Auf einmal sprach sein Vater leise weiter, so, als hätte er vergessen, dass er nicht allein im Abteil saß. Er flüsterte fast. „Vielleicht hier. Wäre ein perfekter Lebensraum.“
„Für uns?“, fragte Cedrik.
Sein Vater schreckte hoch. „Ach, nein“, sagte Aengus rasch. Er wirkte verunsichert. 
Cedrik drehte sich hastig weg. Er hasste es, wenn sein Vater diesen traurigen Ausdruck in den Augen hatte. Den hatte er in den letzten Wochen viel zu oft gesehen. 
Sein Vater holte Luft, wandte sich ihm zu und schenkte ihm ein vorsichtiges Lächeln, das den Kummer in seinem Blick nur unzureichend verbarg. „Du wirst sehen, das wird großartig“, sagte er mit rauer Stimme. 

Über den Autor

Der Ethnologe, Regisseur und Autor Benedict Mirow schreibt, dreht und produziert seit vielen Jahren Dokumentar­filme, für die er schon zahlreiche Preise ­gewonnen hat.
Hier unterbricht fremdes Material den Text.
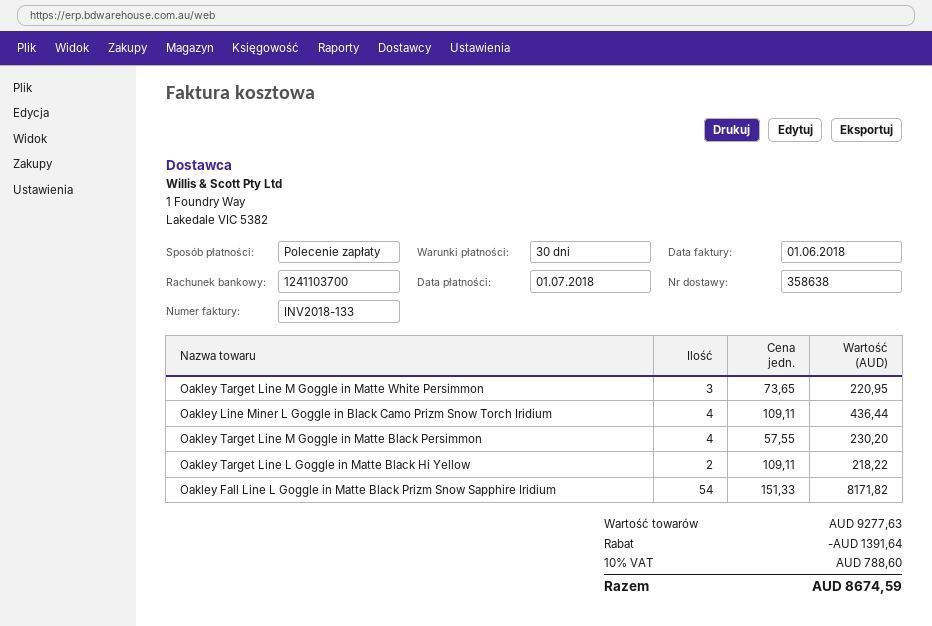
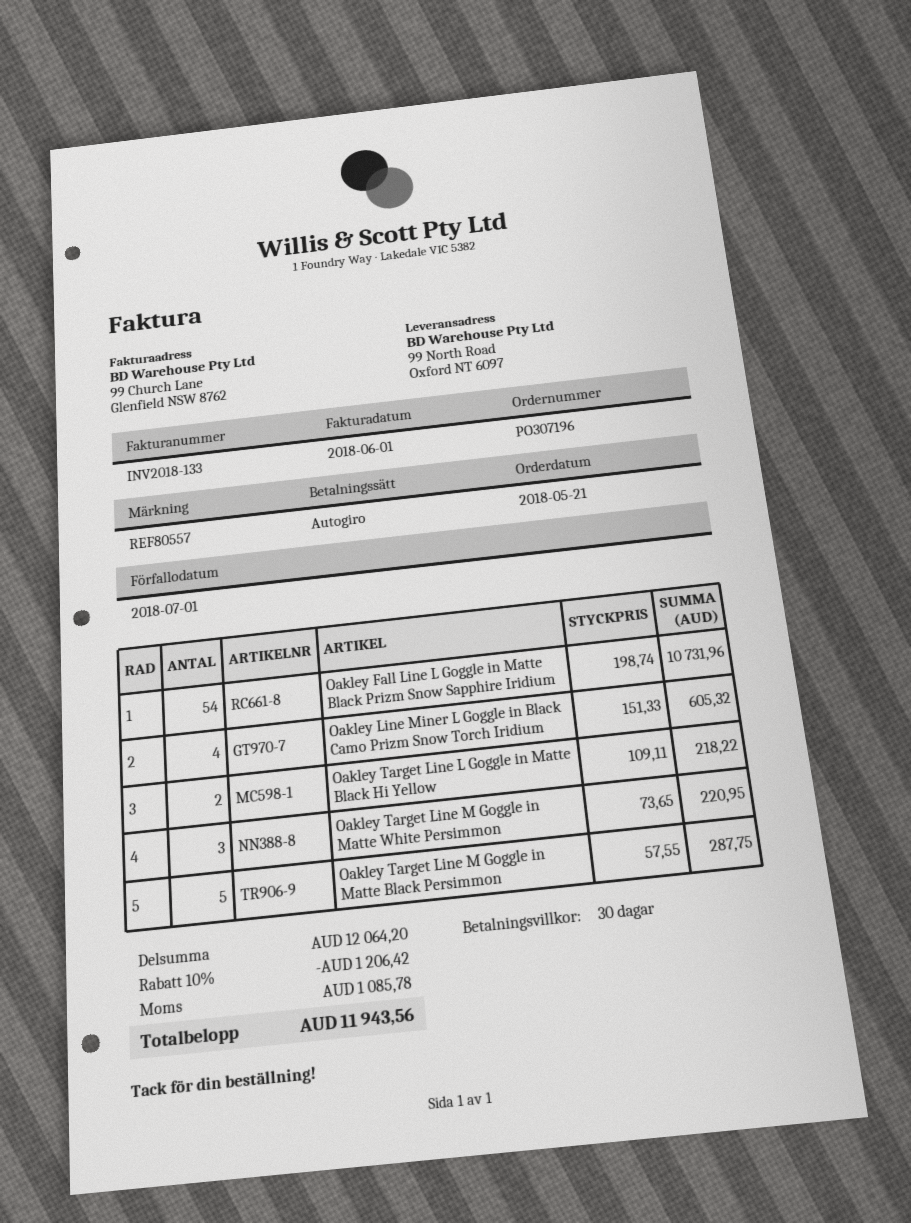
Oakley Line Miner L Goggle in Black Camo Prizm Snow Torch Iridium: 4 x 109.11 = 436.44 -> 4 x 151.33 = 605.32
Oakley Target Line M Goggle in Matte Black Persimmon: 4 x 57.55 = 230.20 -> 5 x 57.55 = 287.75
Oakley Fall Line L Goggle in Matte Black Prizm Snow Sapphire Iridium: 54 x 151.33 = 8171.82 -> 54 x 198.74 = 10731.96
subtotal: 9277.63 -> 12064.20
discount: 1391.64 -> 1206.42
tax: 788.60 -> 1085.78
total: 8674.59 -> 11943.56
Nach Zeiten in Afrika und Wien lebt er ­mittlerweile mit seiner Tochter und zwei Katzen in München und schreibt ­phantastische Romane für Kinder.

Emil hat’s gelesen

Das Buch „Mistle End“ ist ein schönes und sehr spannendes Buch. Cedrik zieht mit seinem Vater in das magische Dorf Mistle End. Dort findet er Freunde, aber auch einen Feind. Außerdem sitzt in fast jeder Nacht ein Greif auf seinem Dach. Der Greif ist ein magisches Wesen, eine Mischung aus einem Adler und einem Löwen. Er hat eine Prüfung für Cedrik. In der Prüfung muss er als Druide gegen einen Drachen kämpfen. 
Am spannendsten fand ich Kapitel 33. Dort kommt es zu einem heftigen Kampf. Da geht es den Ratsmitgliedern auch um den Raben von Corvus Crutcher. Beide, Corvus und sein Rabe, haben ein Geheimnis. 
Mir hat im Buch eigentlich alles gefallen!

Über Emil:
Emil Both (10) war ab Seite eins ­begeistert von „Mistle End“. Wenn er ­gerade nicht liest, hört er Musik oder Hörbücher, spielt Computerspiele und trifft Freunde.